Interesting perspective in Wall Street & Technology last week from a performance measurement solution vendor. The premise is that data aggregation is the answer to keeping up with the ever increasing demands of big data. At first glance, this seems like a sound concept but upon further examination, it would not hold up for the needs of an average asset management firm.
First, while all buy-side firms have to reconcile their books and records to their custodians, custodian downloads only contain the basics that are used for client portfolio reporting, namely positions & transactions. This is good for a performance measurement only system, since aggregating transaction downloads saves a lot of work, rather than trying to go to each custodian directly or trying to gather transaction data from in-house systems for use in dashboards and client reports.

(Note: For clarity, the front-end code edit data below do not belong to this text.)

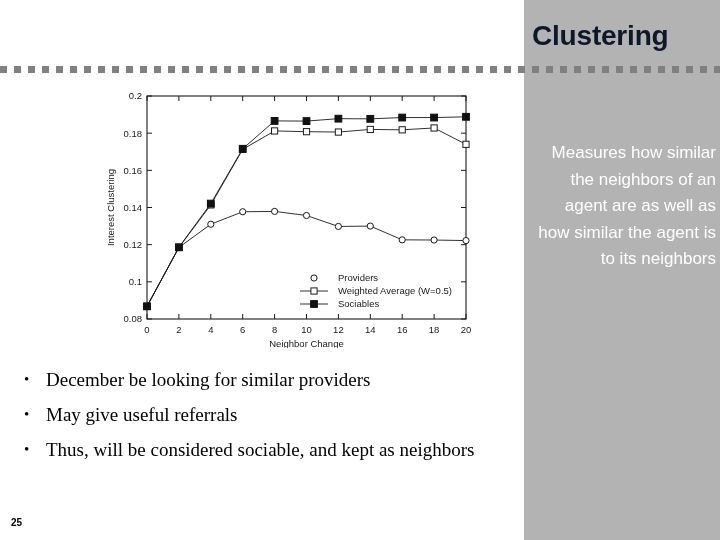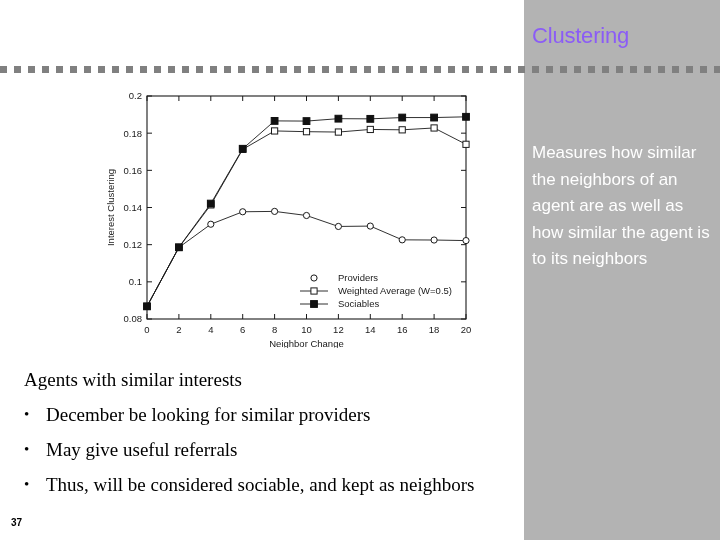--- a/index.html
+++ b/index.html
@@ -32,24 +32,24 @@
     background: #b3b3b3;
   }
 
   
   .slide-title {
     position: absolute;
     left: 532px;
     top: 21px;
     width: 184px;
     font-family: "Liberation Sans", sans-serif;
-    font-weight: normal;
-    font-size: 22px;
+    font-weight: bold;
+    font-size: 28px;
     line-height: 29px;
-    color: #8b5cf6;
+    color: #0f172a;
     letter-spacing: -0.2px;
   }
 
   
   .dash-rule {
     position: absolute;
     left: 0;
     top: 66px;
     width: 720px;
     height: 7px;
@@ -69,20 +69,21 @@
     position: absolute;
     font-family: "Liberation Sans", sans-serif;
     color: #ffffff;
     font-size: 17px;
     line-height: 26.5px;
   }
   .side-text-1 {
     left: 532px;
     top: 140px;
     width: 184px;
+    text-align: right;
   }
   .side-text-2 {
     left: 532px;
     top: 403px;
     width: 184px;
   }
 
   
   .body-block {
     position: absolute;
@@ -316,33 +317,32 @@
           <rect x="206.6" y="214.6" width="6.8" height="6.8" fill="#111111" stroke="#111111" stroke-width="1"></rect>
           <text x="234" y="221.4" font-size="9.5" text-anchor="start" fill="#1a1a1a" font-family="&quot;Liberation Sans&quot;, sans-serif">Sociables</text>
         </g>
       </svg>
   </div>
 
   <div class="side-text side-text-1">Measures how similar the neighbors of an agent are as well as how similar the agent is to its neighbors</div>
 
 
   <div class="body-block">
-    <div class="lead-line">Agents with similar interests</div>
 
     <div class="bullet-row">
       <span class="bullet-mark">•</span>
       <span class="bullet-text">December be looking for similar providers</span>
     </div>
 
     <div class="bullet-row">
       <span class="bullet-mark">•</span>
       <span class="bullet-text">May give useful referrals</span>
     </div>
 
     <div class="bullet-row">
       <span class="bullet-mark">•</span>
       <span class="bullet-text">Thus, will be considered sociable, and kept as neighbors</span>
     </div>
   </div>
 
-  <div class="page-number">37</div>
+  <div class="page-number">25</div>
 
 </div>
 
 </body></html>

The problem arises in the data that is required to manage the investment process itself, namely portfolio analytics – It’s not typically provided by custodians. If it is, it’s only provided at a basic level and isn’t useful for pre-trade investment decisions since it’s not provided until the following day, at the earliest.
And this is where the data aggregation argument falls apart. Big data and the data management process itself has a much bigger role in the aggregation of data from sources other than the custodians, namely analytics and pricing services from various vendors. The challenge becomes getting access to this data. Custodial data aggregators can’t get it because the data is internal to the individual investment firm. From there, the challenge increases when trying to validate this data to make sure that it’s accurate before it’s used to make investment decisions or before it ends up on a client report. This is where data management technology comes into play and this technology has to come from other sources either internal or external, since the data aggregators only get data from custodians.
So in summary, data aggregation can help with big data in certain specialized areas but it’s not the be-all, end-all answer for the big data challenge. The answer is data management technology itself, whether it’s built in-house at a huge expense to the firm or provided by third party vendors.